What is required: Reproduce every line in the material below that holds "between".

Given data:
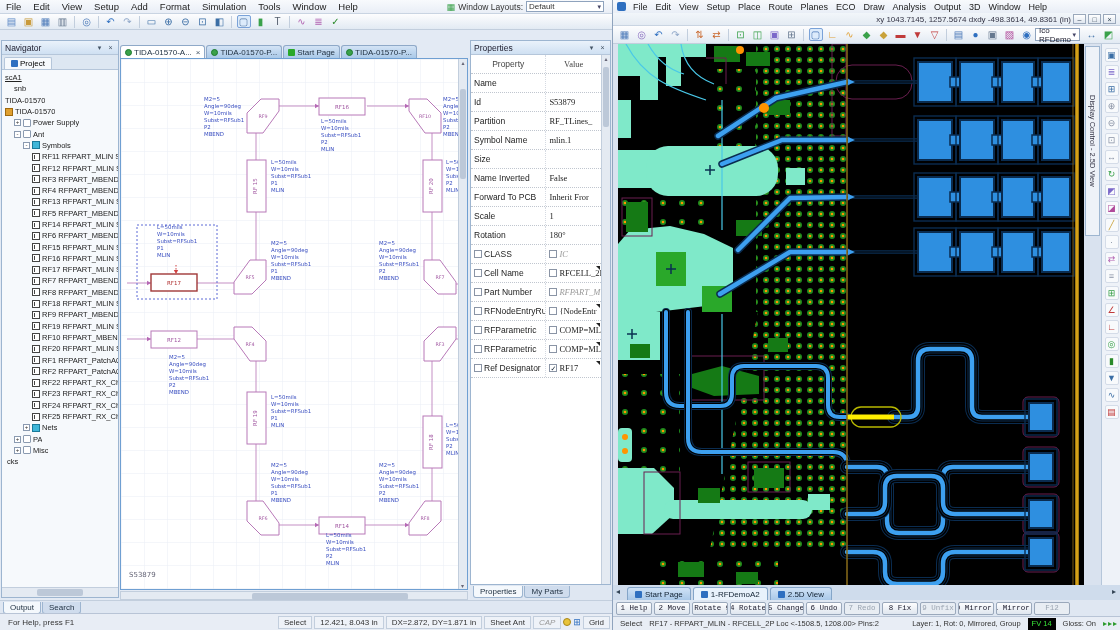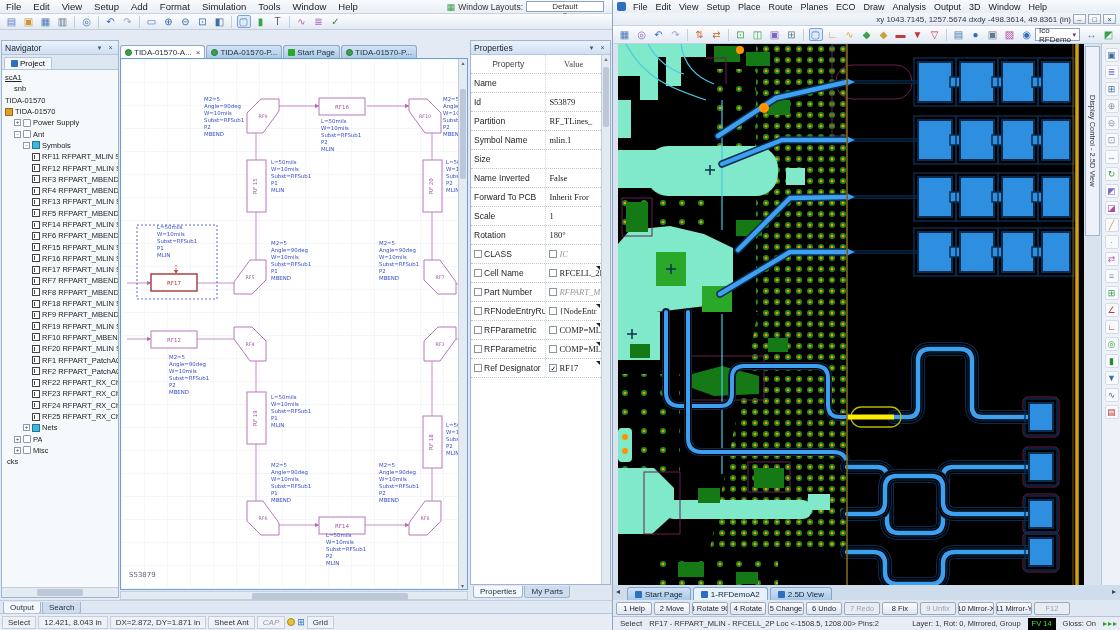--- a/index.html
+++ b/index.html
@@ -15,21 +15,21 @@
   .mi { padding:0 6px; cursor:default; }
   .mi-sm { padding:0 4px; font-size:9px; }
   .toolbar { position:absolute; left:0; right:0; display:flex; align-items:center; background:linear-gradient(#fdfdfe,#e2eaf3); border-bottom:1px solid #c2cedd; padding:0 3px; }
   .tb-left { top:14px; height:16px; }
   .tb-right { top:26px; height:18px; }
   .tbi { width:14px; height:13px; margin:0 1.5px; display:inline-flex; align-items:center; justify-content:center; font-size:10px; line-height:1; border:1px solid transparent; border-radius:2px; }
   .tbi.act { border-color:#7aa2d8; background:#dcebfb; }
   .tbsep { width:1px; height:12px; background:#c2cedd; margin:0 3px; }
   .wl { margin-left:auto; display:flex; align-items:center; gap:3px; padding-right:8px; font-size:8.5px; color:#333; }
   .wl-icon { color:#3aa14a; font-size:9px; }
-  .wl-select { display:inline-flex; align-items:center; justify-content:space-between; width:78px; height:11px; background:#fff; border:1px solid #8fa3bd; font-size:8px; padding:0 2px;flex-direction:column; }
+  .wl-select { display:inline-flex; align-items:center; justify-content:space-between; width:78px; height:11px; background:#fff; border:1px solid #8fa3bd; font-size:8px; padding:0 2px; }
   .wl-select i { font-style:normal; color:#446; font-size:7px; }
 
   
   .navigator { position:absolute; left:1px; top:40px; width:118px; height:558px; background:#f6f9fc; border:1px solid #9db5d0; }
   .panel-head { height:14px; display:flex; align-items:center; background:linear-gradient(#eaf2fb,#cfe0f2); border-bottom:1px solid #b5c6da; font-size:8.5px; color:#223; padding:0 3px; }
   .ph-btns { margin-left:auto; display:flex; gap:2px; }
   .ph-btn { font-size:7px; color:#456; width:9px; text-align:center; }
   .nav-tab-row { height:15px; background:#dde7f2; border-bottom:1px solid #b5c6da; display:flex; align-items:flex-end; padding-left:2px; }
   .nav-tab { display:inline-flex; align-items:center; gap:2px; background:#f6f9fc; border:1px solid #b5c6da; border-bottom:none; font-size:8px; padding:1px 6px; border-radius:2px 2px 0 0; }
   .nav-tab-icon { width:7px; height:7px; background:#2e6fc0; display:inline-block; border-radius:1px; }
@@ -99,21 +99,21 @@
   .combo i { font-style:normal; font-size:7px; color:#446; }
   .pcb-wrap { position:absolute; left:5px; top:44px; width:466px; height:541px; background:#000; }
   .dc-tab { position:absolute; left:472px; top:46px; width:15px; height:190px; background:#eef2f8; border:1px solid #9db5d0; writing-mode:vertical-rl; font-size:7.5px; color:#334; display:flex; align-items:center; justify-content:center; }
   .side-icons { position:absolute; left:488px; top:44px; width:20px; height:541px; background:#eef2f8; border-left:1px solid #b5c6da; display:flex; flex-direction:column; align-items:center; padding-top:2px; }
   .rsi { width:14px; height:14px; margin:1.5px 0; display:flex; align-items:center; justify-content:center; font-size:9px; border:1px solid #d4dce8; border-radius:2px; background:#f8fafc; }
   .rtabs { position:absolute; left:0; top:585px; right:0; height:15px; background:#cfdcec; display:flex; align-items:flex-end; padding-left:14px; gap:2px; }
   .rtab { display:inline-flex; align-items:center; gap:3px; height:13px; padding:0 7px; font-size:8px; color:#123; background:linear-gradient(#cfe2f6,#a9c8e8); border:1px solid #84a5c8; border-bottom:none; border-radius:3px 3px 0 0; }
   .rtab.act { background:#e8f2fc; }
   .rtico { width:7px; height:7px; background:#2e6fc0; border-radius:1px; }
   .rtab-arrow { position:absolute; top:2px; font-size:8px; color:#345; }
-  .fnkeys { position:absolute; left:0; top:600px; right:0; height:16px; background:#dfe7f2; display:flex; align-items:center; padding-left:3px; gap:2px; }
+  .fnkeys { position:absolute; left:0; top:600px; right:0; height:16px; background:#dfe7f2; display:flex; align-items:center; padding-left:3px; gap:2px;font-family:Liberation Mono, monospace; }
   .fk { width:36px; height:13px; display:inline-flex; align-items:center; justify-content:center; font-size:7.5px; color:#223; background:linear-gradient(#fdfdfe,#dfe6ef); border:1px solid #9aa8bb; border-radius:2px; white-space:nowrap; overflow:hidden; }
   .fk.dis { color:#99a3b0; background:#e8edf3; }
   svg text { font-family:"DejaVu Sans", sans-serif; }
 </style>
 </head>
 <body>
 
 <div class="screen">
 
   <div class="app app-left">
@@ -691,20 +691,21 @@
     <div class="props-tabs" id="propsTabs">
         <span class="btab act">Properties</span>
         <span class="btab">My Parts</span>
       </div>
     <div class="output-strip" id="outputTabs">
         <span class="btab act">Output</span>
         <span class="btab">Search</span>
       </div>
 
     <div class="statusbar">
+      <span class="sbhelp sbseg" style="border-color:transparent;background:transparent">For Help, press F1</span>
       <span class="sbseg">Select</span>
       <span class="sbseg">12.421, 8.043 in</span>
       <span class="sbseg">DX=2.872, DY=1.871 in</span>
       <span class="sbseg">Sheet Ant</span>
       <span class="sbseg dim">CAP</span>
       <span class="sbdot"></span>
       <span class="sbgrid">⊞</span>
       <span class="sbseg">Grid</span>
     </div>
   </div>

Output below:
-  .wl-select { display:inline-flex; align-items:center; justify-content:space-between; width:78px; height:11px; background:#fff; border:1px solid #8fa3bd; font-size:8px; padding:0 2px;flex-direction:column; }
+  .wl-select { display:inline-flex; align-items:center; justify-content:space-between; width:78px; height:11px; background:#fff; border:1px solid #8fa3bd; font-size:8px; padding:0 2px; }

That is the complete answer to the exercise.